Tis almost the season to be jolly, and to start the festive season off with a bang, the Whitehouse Gallery opens its annual winter exhibition.
The doors will open for preview from 11am on Saturday, November 3, when all are welcome to attend and enjoy bubbly and handmade chocolates. The exhibition will run until Saturday, January 5.
The recurring theme of this annual exhibition is small and affordable. There is a nice mix of favourite gallery regular exhibitors alongside brand new fine art and craft makers, combining multiple mediums and styles to hopefully provide lots of variety, with a little something for everyone.
The Whitehouse is welcoming two outstanding landscape painters to the gallery, Paul Bennett and Grace McDonald Cameron. Both hold a fascination with the sea in particular, and their semi-abstract interpretations are both dramatic and atmospheric. Each artist likes to add layers and rich textures, poured paint and brush/palette knife marks to create a painting which is most definitely a painting. The results are exquisite.
For something a bit different, there are still life paintings by Gwen Adair and Aileen Wrennall. Local artist Gwen enjoys still life painting as it lets her explore the colours and textures of the things around her, while Aileen is inspired by the vibrant, strong or delicate colours in many flowers which often mark a starting point for her still life works. There will also be some striking figurative paintings from local artist Adam German.
Returning fine artists include Fiona Millar with her art deco style beltie landscape and still life paintings, local scenes painted by Stewart Lammie and Kevan McGinty and semi-abstract still life work by James Fraser. The Whitehouse is also pleased to welcome back Helen Tabor with her magical figurative and land/seascape oils, as well as Emma Williams with her contemporary vibrant still life works.
There will be a nice mix of Applied art and craft, with a few new makers thrown into the mix. These include unique assemblages by Linda Lovett of Beastie Brooches, combining verdigris copper animals with a mixture of broken teacups, ceramics and other trinkets. The result is something really rather magical to hang on the wall.

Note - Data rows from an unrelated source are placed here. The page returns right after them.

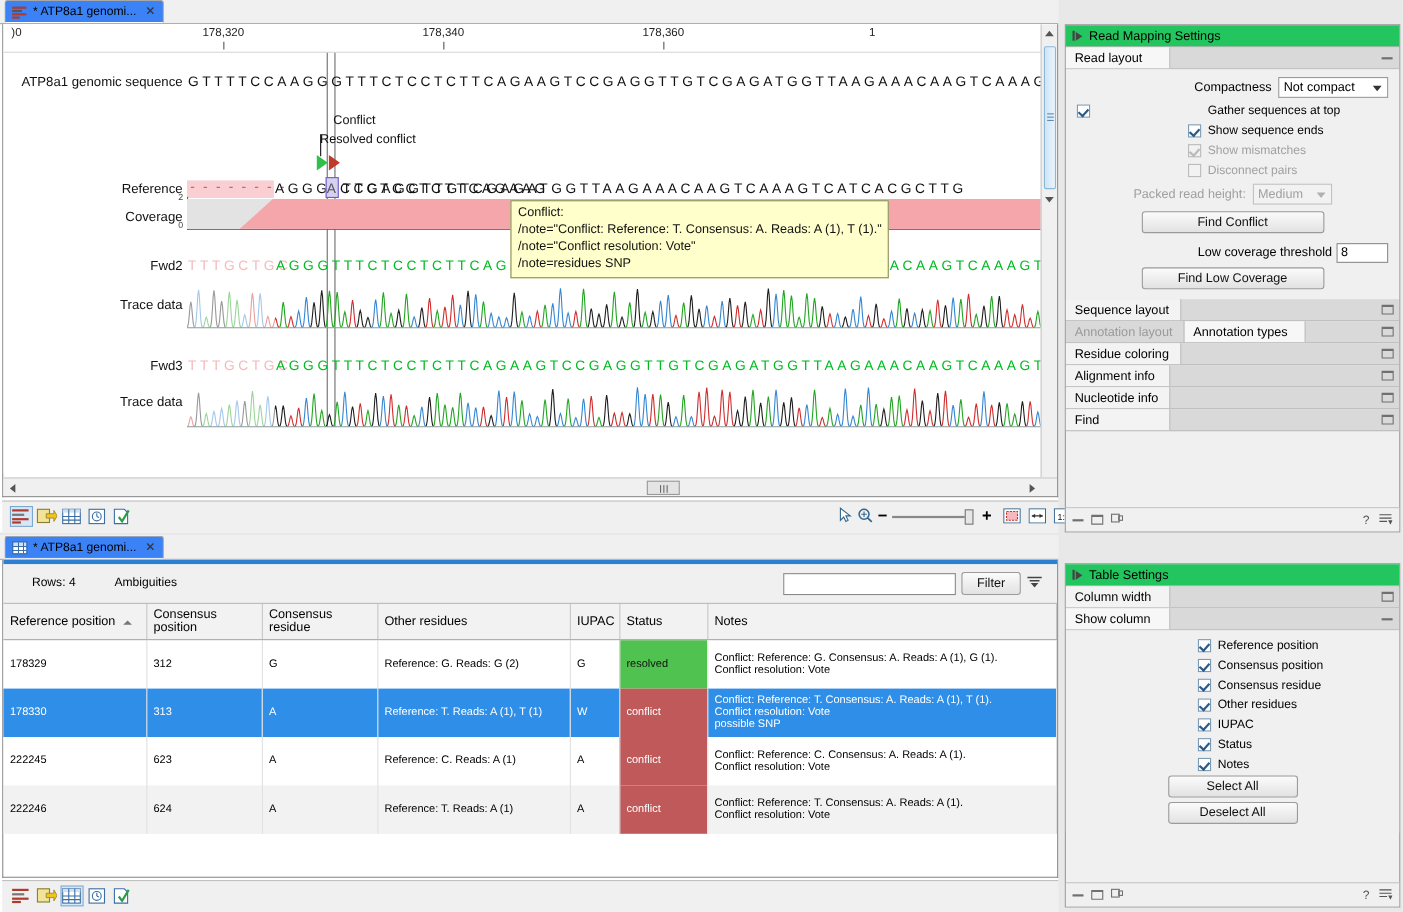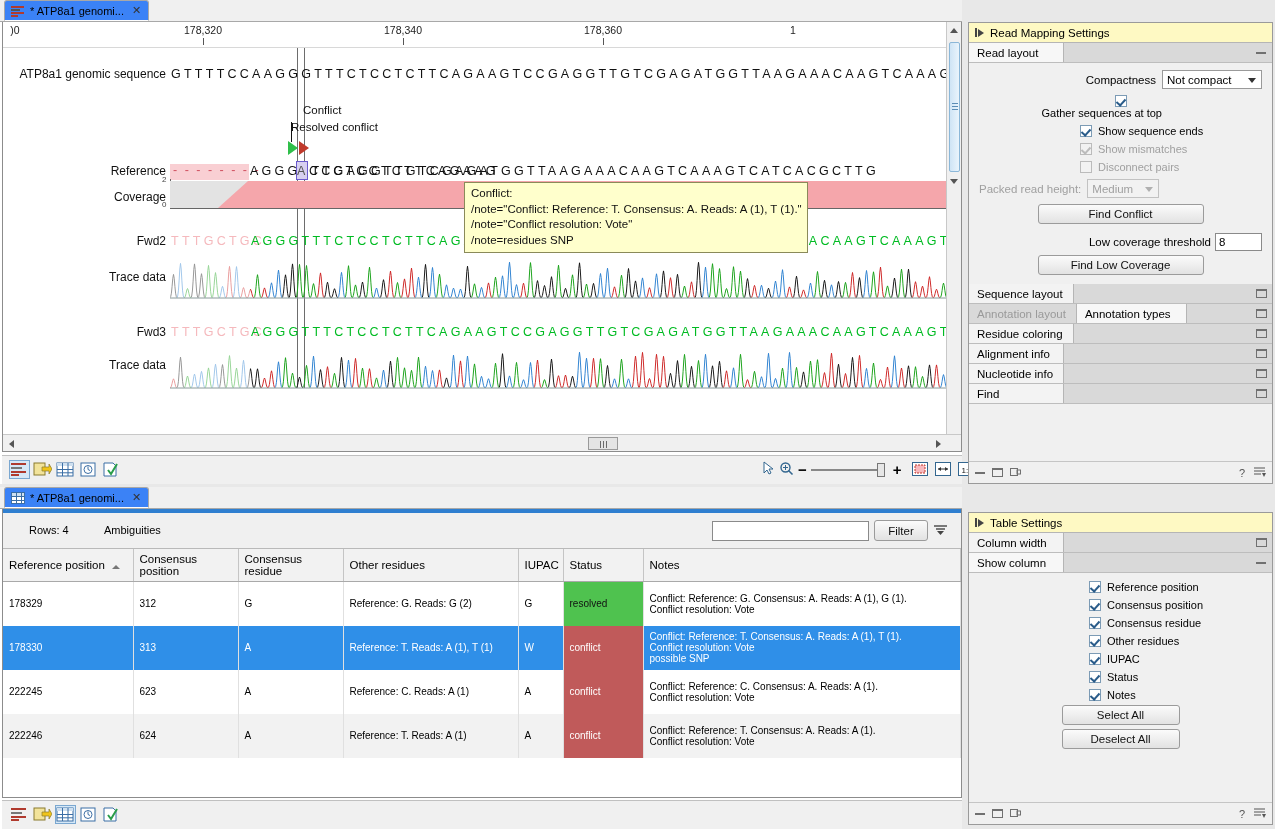--- a/index.html
+++ b/index.html
@@ -117,21 +117,21 @@
   .viewbar { position:absolute; height:28px; background:#f0f0f0; border-top:1px solid #c0c0c0; }
   .tbtn { width:19px; height:17px; display:inline-block; vertical-align:middle; margin-right:4px; cursor:pointer;}
   .tbtn.sel { outline:1px solid #7aa7d0; background:#d6e8f7; }
 
   .zoomrow { position:absolute; display:flex; align-items:center; gap:4px;}
   .zslider { width:72px; height:2px; background:#888; position:relative;}
   .zhandle { position:absolute; top:-6px; width:8px; height:14px; background:#e6e6e6; border:1px solid #777;}
 
   
   .rpanel { position:absolute; background:#f0f0f0; border:1px solid #9a9a9a; }
-  .rp-head { height:20px; background:#fef9c3; border-bottom:1px solid #b5b5b5; display:flex; align-items:center; gap:6px; padding-left:6px; font-size:11.5px;}
+  .rp-head { height:20px; background:#22c55e; border-bottom:1px solid #b5b5b5; display:flex; align-items:center; gap:6px; padding-left:6px; font-size:11.5px;}
   .tri { width:0;height:0; border-top:4px solid transparent; border-bottom:4px solid transparent; border-left:6px solid #444;}
   .bar { width:2px;height:9px;background:#444; display:inline-block; margin-right:1px;}
 
   .section { height:20px; display:flex; align-items:center; background:#d9d9d9; border-bottom:1px solid #bdbdbd; }
   .section .stab {
     height:19px; min-width:95px; padding:0 10px 0 8px; background:#f3f3f3;
     border-right:1px solid #b5b5b5; display:flex; align-items:center;
     font-size:11.5px; cursor:pointer;
   }
   .section .stab.dim { color:#9a9a9a; background:#d9d9d9; }
@@ -420,41 +420,41 @@
 
     <div class="sbody" style="padding:7px 10px 9px 10px;">
       <div class="frow" style="justify-content:flex-end;">
         <span class="flabel">Compactness</span>
         <span class="fakeselect" style="width:100px; margin-left:6px;">
           <span>Not compact</span>
           <span class="car"></span>
         </span>
       </div>
 
-      <div class="frow" style="justify-content:flex-start;flex-direction:column;">
+      <div class="frow" style="justify-content:space-between;">
         <span class="cbx on"></span>
         <span style="margin-left:6px; width:164px; text-align:left;">Gather sequences at top</span>
       </div>
 
       <div class="frow" style="justify-content:flex-end;">
         <span class="cbx on"></span>
         <span style="margin-left:6px; width:164px; text-align:left;">Show sequence ends</span>
       </div>
 
       <div class="frow" style="justify-content:flex-end;">
         <span class="cbx on dis"></span>
         <span class="lbl-dis" style="margin-left:6px; width:164px; text-align:left;">Show mismatches</span>
       </div>
 
       <div class="frow" style="justify-content:flex-end;">
         <span class="cbx dis"></span>
         <span class="lbl-dis" style="margin-left:6px; width:164px; text-align:left;">Disconnect pairs</span>
       </div>
 
-      <div class="frow" style="justify-content:flex-start;">
+      <div class="frow" style="justify-content:center;">
         <span class="flabel lbl-dis">Packed read height:</span>
         <span class="fakeselect dis" style="width:72px; margin-left:6px;">
           <span>Medium</span>
           <span class="car"></span>
         </span>
       </div>
 
       <div style="display:flex; justify-content:center; margin:6px 0 9px 0;">
         <button class="btn" style="width:166px;">Find Conflict</button>
       </div>

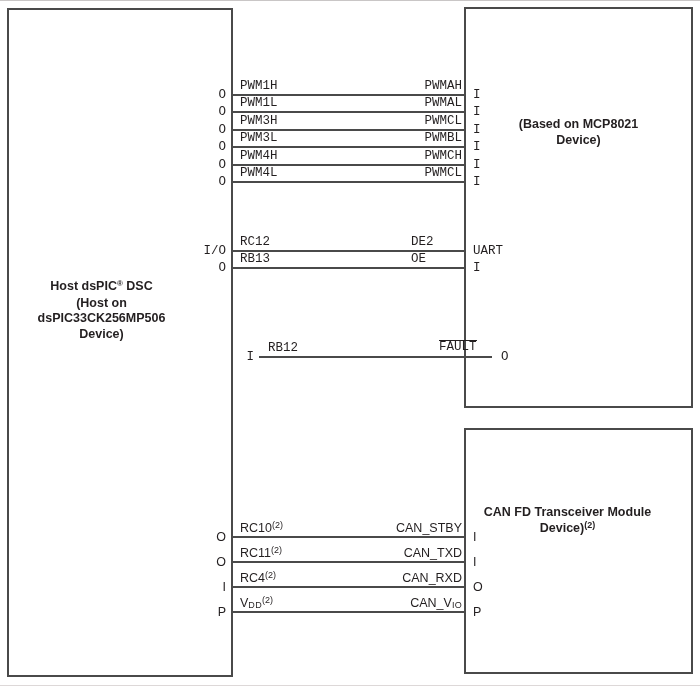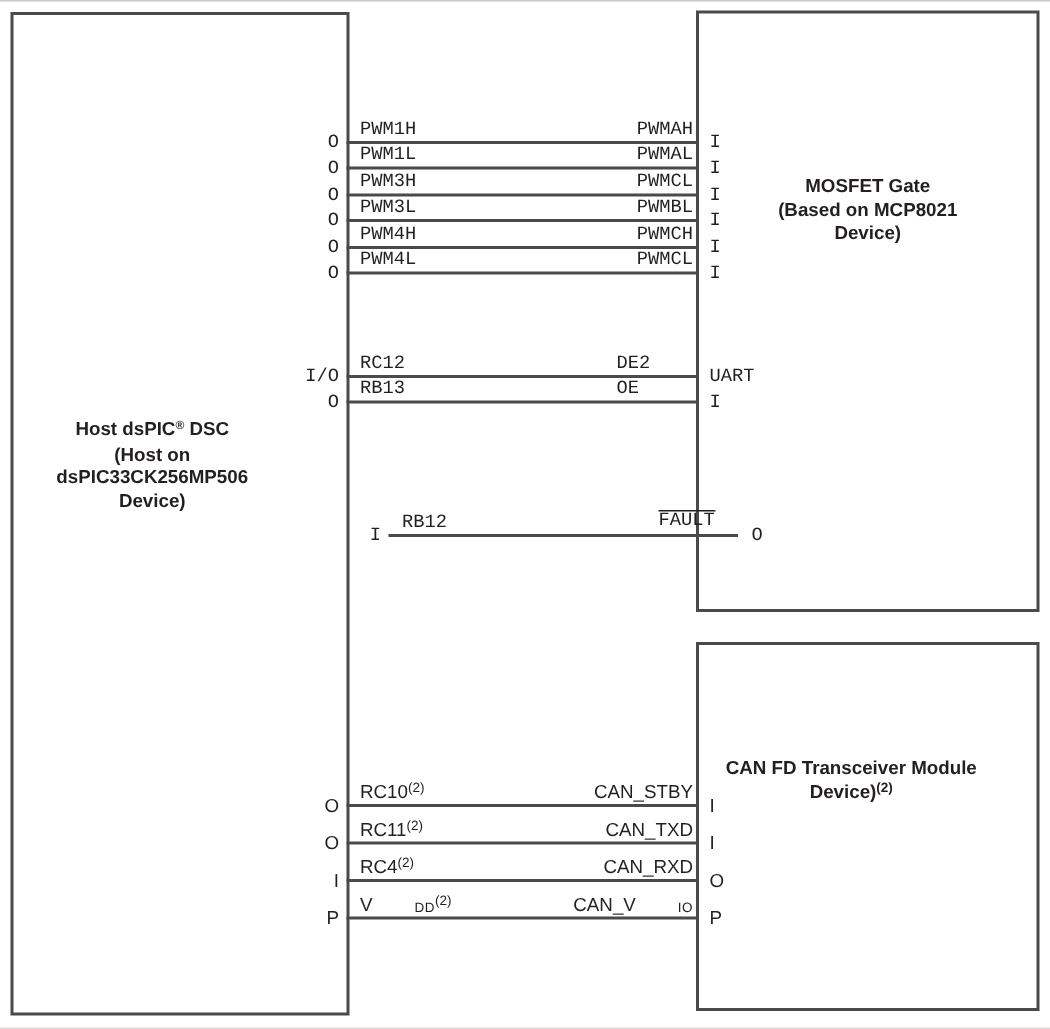--- a/index.html
+++ b/index.html
@@ -15,21 +15,21 @@
   #mosfet-block{left:464px;top:6px;width:229px;height:401px;}
   #can-block{left:464px;top:427px;width:229px;height:246px;}
 
   .block-title{position:absolute;text-align:center;font-weight:bold;font-size:12.5px;line-height:15.5px;white-space:nowrap;}
   #host-title{left:7px;top:278px;width:189px;}
   #mosfet-title{left:464px;top:116px;width:229px;}
   #can-title{left:464px;top:504px;width:207px;text-align:center;}
   .title-line{display:block;}
   .sup-reg{font-size:8px;position:relative;top:-4px;}
   .sup-note{font-size:9px;position:relative;top:-4px;}
-  .sub-txt{font-size:9px;position:relative;top:1px;letter-spacing:0.3px;margin-left:28px;}
+  .sub-txt{font-size:9px;position:relative;top:1px;letter-spacing:0.3px;}
 
   .conn-group{position:absolute;left:231px;width:233px;}
   #grp-pwm{top:77.6px;}
   #grp-uart{top:233.6px;}
   #grp-fault{top:339.6px;margin-left:28px;}
   #grp-can{top:512px;}
   .conn-row{position:relative;border-bottom:2px solid #4a4a4a;}
   #grp-pwm .conn-row,#grp-uart .conn-row,#grp-fault .conn-row{height:15.4px;font-family:Liberation Mono, monospace;}
   #grp-can .conn-row{height:23px;}
 
@@ -54,21 +54,20 @@
   <div class="block" id="can-block"></div>
 
   <div class="block-title" id="host-title">
     <span class="title-line"><span>Host dsPIC</span><span class="sup-reg">®</span><span> DSC</span></span>
     <span class="title-line">(Host on</span>
     <span class="title-line">dsPIC33CK256MP506</span>
     <span class="title-line">Device)</span>
   </div>
 
   <div class="block-title" id="mosfet-title">
-    <span class="title-line">MOSFET Gate</span>
     <span class="title-line">(Based on MCP8021</span>
     <span class="title-line">Device)</span>
   </div>
 
   <div class="block-title" id="can-title">
     <span class="title-line">CAN FD Transceiver Module</span>
     <span class="title-line"><span>Device)</span><span class="sup-note">(2)</span></span>
   </div>
 
   <div class="conn-group" id="grp-pwm">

New jewellery will be provided by designer Cindy Ashbridge, whose collection of contemporary jewellery features translucent quartz and semi-precious gemstones which reveal designs hidden beneath. Her silver and gold jewellery features patterns influenced by nature, ethnic symbols and primitive jewellery designs, resulting in eye catching and bold pieces.
Felt-maker Linda Keith will be exhibiting some of her felted merino wool wall pieces, scarves and cushions, whilst Sarah Wilson is showing some of her driftwood sculptural pieces. There is also an abundance of regular craft makers including ceramic and bronze animal sculpture by Paul Jenkins, ceramic sculpture by Urpu Sellar and Helen Kemp, glassware by Stuart Akroyd and Helen Davies, ceramic tableware by Kinsman-Blake, wood and furniture by Phil Crennell, jewellery by Lesley Strickland, Kate Hamilton Hunter and a variety of designers, driftwood sculpture by Shirley Vauvelle and Lynn Muir, basket ware by Trevor Leat, prints, cards and more.